DATASET EXCERPTS =
"""

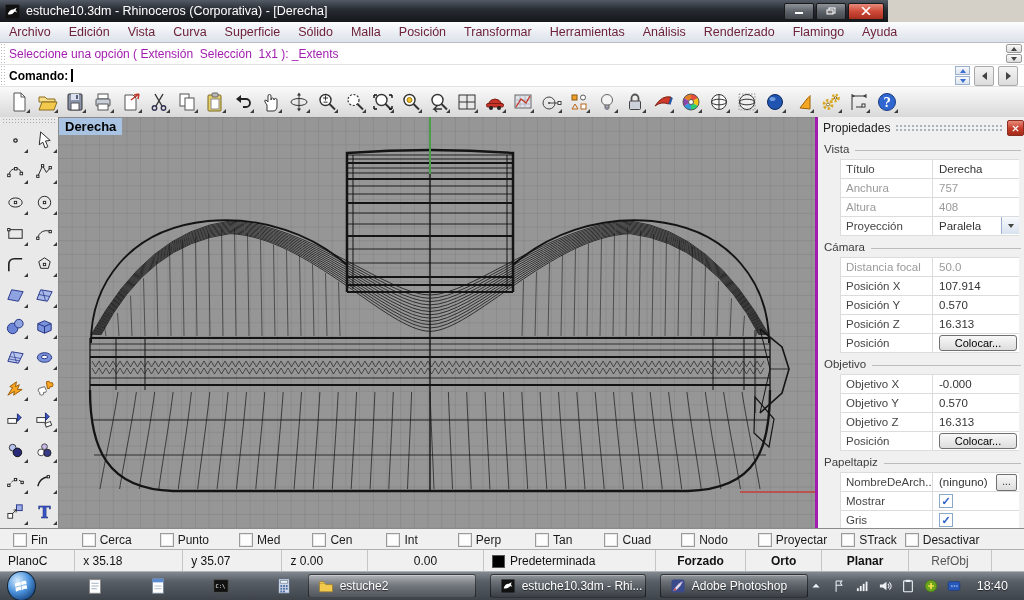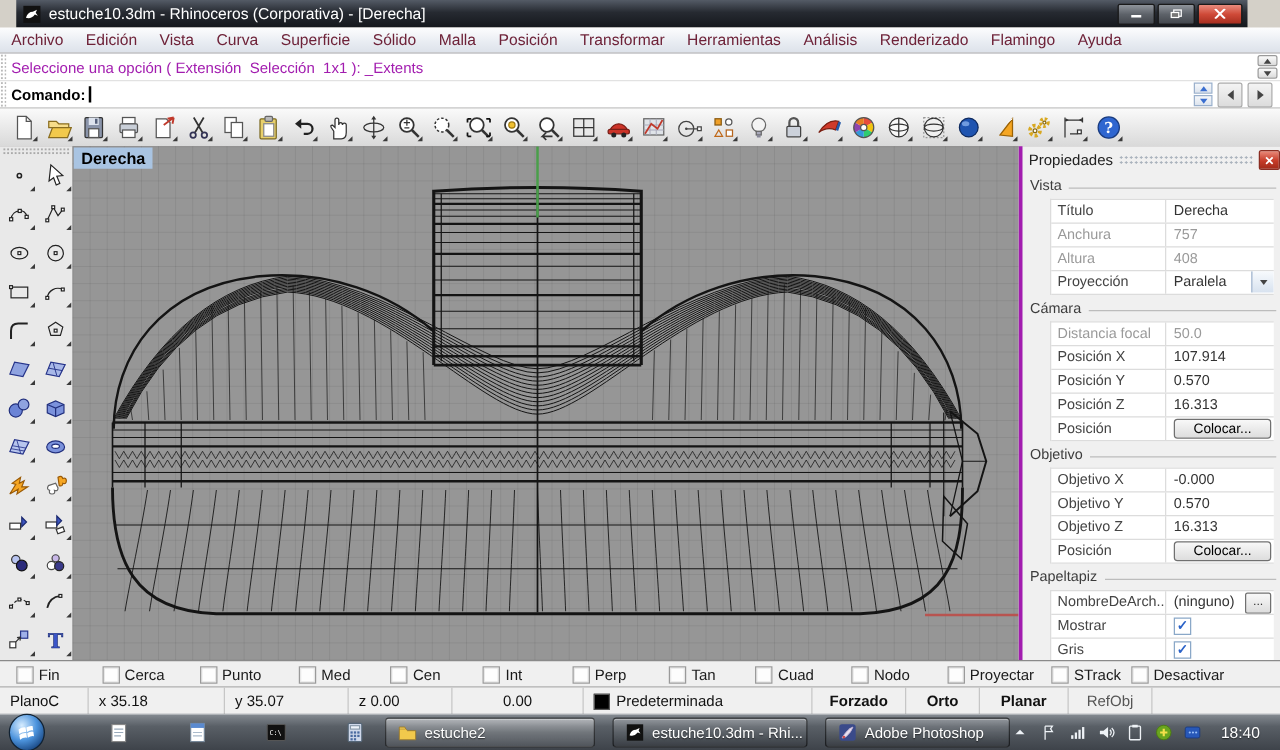--- a/index.html
+++ b/index.html
@@ -8,7 +8,7 @@
   .abs{position:absolute;}
 
   
-  #titlebar{left:13px;top:0;width:985px;height:22px;
+  #titlebar{left:0;top:0;width:888px;height:22px;
     background:linear-gradient(#545b66,#262a31 45%,#15181d);
     display:flex;align-items:center;color:#fff;font-size:12.5px;}
   #titlebar .app-ico{width:15px;height:15px;margin:0 6px 0 5px;flex:0 0 auto;}

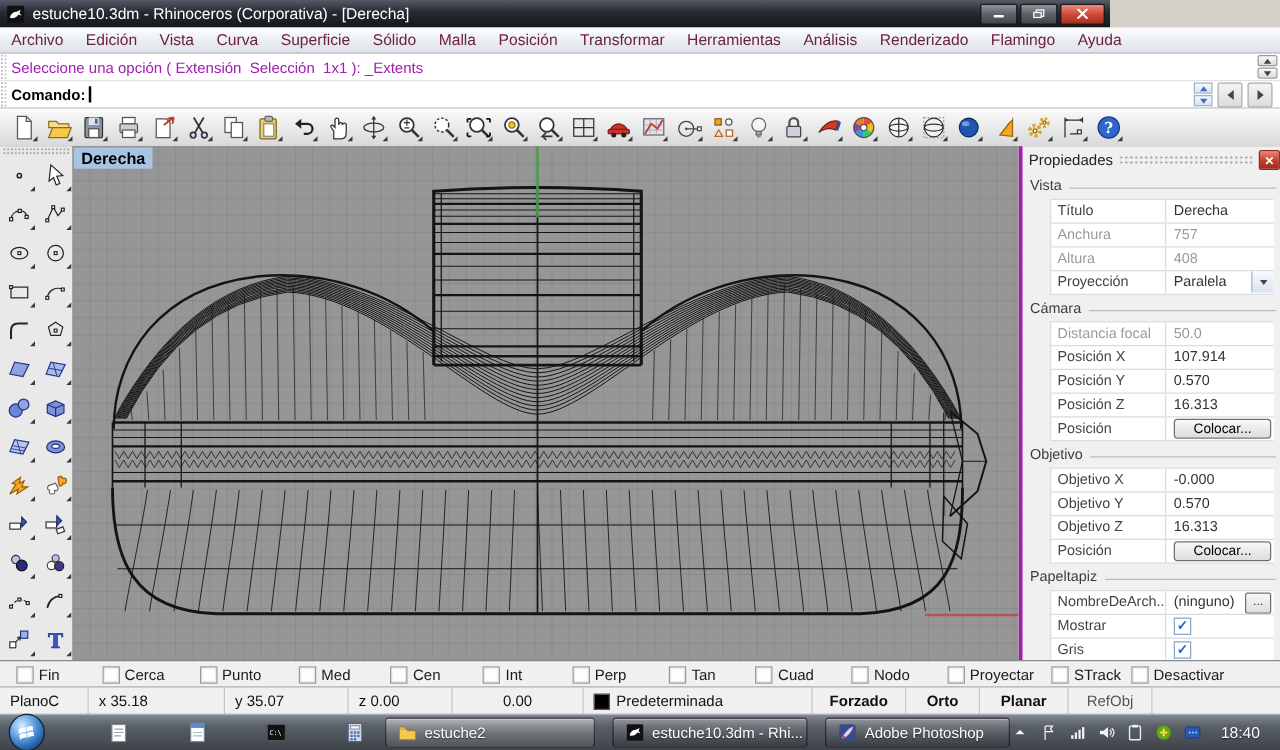--- a/index.html
+++ b/index.html
@@ -107,7 +107,7 @@
   
   #statusbar{left:0;top:549px;width:1024px;height:22px;background:#f0f0f0;border-top:1px solid #b0b0b0;
     display:flex;align-items:center;font-size:12px;color:#111;}
-  .sseg{height:100%;display:flex;align-items:center;justify-content:center;border-right:1px solid #c6c6c6;padding:0 4px;}
+  .sseg{height:100%;display:flex;align-items:center;justify-content:center;border-right:1px solid #c6c6c6;padding:0 16px;}
   .sseg.left{justify-content:flex-start;padding-left:8px;}
   .swatch{width:11px;height:11px;background:#000;border:1px solid #555;margin-right:5px;}
   .bold{font-weight:bold;}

"""

YOUR OBJECTIVE = Each line of the entries that contains the word "display" should be listed.

PROBLEM SOLUTION =
     display:flex;align-items:center;color:#fff;font-size:12.5px;}
     display:flex;align-items:center;font-size:12px;color:#111;}
-  .sseg{height:100%;display:flex;align-items:center;justify-content:center;border-right:1px solid #c6c6c6;padding:0 4px;}
+  .sseg{height:100%;display:flex;align-items:center;justify-content:center;border-right:1px solid #c6c6c6;padding:0 16px;}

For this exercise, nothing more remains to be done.